Instructions to follow: Having read the records, set them all down exactly as they appear.

Dataset entries:
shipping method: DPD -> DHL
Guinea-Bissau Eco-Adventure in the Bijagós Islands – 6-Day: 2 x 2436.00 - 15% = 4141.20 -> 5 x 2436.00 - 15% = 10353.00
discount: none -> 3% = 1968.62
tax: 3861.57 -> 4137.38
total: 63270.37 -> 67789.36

Result of the task:
shipping method: DPD -> DHL
Guinea-Bissau Eco-Adventure in the Bijagós Islands – 6-Day: 2 x 2436.00 - 15% = 4141.20 -> 5 x 2436.00 - 15% = 10353.00
discount: none -> 3% = 1968.62
tax: 3861.57 -> 4137.38
total: 63270.37 -> 67789.36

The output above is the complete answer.